# WHAT NEEDS TO BE DONE
Read the entries below and pull out each line with the string "japan".

Stored items from a collection
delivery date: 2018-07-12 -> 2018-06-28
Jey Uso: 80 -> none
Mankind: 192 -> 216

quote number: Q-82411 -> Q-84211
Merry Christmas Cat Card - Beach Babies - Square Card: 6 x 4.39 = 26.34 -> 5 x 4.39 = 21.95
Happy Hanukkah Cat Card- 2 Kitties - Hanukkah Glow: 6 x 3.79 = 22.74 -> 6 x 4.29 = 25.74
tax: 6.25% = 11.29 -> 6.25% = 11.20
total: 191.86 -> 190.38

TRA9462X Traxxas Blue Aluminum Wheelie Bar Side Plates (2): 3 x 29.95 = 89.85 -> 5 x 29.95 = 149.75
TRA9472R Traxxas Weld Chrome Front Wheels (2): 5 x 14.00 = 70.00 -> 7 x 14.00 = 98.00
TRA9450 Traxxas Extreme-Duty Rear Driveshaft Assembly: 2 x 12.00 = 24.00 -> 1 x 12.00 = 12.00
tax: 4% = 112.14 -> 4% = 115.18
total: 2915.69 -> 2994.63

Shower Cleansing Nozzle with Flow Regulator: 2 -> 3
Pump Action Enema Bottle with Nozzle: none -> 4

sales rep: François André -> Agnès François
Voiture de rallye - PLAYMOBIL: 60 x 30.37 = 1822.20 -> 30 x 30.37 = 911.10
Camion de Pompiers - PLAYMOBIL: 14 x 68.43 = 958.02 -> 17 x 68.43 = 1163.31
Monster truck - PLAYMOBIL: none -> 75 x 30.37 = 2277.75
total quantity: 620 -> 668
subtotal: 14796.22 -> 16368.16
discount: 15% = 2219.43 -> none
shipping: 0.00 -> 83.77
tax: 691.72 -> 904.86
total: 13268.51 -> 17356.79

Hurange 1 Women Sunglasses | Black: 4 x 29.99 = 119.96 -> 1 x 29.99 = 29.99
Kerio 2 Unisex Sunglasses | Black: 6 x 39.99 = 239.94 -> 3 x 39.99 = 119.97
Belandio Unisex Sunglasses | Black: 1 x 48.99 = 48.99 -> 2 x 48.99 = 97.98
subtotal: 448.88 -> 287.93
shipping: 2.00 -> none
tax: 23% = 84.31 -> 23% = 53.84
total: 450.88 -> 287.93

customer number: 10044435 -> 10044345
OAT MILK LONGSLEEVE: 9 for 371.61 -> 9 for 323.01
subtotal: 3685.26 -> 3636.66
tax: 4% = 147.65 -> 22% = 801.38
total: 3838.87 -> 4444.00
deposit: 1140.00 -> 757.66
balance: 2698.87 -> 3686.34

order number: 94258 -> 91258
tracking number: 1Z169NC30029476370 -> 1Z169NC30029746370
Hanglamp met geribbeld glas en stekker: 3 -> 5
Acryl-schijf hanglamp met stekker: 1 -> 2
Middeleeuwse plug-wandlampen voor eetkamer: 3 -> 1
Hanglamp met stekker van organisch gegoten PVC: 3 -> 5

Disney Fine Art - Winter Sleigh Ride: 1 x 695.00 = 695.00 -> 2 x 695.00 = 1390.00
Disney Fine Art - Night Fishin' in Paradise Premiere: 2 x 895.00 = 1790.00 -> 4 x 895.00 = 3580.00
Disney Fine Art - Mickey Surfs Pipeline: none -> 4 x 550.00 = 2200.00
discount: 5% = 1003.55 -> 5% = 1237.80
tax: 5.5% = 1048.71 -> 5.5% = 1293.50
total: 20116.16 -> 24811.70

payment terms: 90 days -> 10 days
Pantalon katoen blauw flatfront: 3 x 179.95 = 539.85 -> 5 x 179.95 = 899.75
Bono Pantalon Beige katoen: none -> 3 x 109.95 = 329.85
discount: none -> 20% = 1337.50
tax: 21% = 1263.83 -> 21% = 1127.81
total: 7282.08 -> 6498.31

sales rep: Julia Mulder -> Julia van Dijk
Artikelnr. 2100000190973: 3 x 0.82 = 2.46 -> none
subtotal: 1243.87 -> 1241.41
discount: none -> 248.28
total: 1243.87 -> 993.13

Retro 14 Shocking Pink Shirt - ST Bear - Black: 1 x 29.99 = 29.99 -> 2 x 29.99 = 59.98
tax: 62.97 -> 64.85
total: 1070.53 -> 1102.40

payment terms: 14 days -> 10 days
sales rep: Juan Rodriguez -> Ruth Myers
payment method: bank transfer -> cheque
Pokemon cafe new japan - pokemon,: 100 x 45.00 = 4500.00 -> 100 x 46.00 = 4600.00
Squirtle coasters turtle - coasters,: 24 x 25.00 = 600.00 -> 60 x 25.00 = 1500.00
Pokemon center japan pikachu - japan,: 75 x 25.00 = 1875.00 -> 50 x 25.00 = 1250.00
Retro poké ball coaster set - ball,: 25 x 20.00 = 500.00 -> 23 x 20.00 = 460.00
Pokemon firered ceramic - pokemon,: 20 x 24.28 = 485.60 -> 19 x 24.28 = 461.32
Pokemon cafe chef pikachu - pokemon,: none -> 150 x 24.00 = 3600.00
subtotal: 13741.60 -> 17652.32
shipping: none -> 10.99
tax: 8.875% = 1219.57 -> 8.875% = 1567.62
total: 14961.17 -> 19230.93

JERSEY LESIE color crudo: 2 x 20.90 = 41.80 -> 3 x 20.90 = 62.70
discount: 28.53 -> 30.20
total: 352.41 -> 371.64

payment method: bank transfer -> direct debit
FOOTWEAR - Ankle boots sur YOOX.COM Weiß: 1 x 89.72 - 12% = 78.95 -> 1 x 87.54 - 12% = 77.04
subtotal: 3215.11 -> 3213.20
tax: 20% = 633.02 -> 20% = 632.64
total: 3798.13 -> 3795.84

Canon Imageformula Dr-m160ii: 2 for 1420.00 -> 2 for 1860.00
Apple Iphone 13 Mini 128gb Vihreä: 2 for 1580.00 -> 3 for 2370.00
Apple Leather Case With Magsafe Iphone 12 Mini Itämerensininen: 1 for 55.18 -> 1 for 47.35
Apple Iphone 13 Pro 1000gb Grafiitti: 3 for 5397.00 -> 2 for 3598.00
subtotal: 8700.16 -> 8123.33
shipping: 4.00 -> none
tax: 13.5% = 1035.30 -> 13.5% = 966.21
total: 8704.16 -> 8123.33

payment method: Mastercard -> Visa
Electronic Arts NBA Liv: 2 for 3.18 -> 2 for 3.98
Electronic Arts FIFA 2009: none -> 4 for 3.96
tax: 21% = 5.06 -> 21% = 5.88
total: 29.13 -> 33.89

# TASK RESULT
Pokemon cafe new japan - pokemon,: 100 x 45.00 = 4500.00 -> 100 x 46.00 = 4600.00
Pokemon center japan pikachu - japan,: 75 x 25.00 = 1875.00 -> 50 x 25.00 = 1250.00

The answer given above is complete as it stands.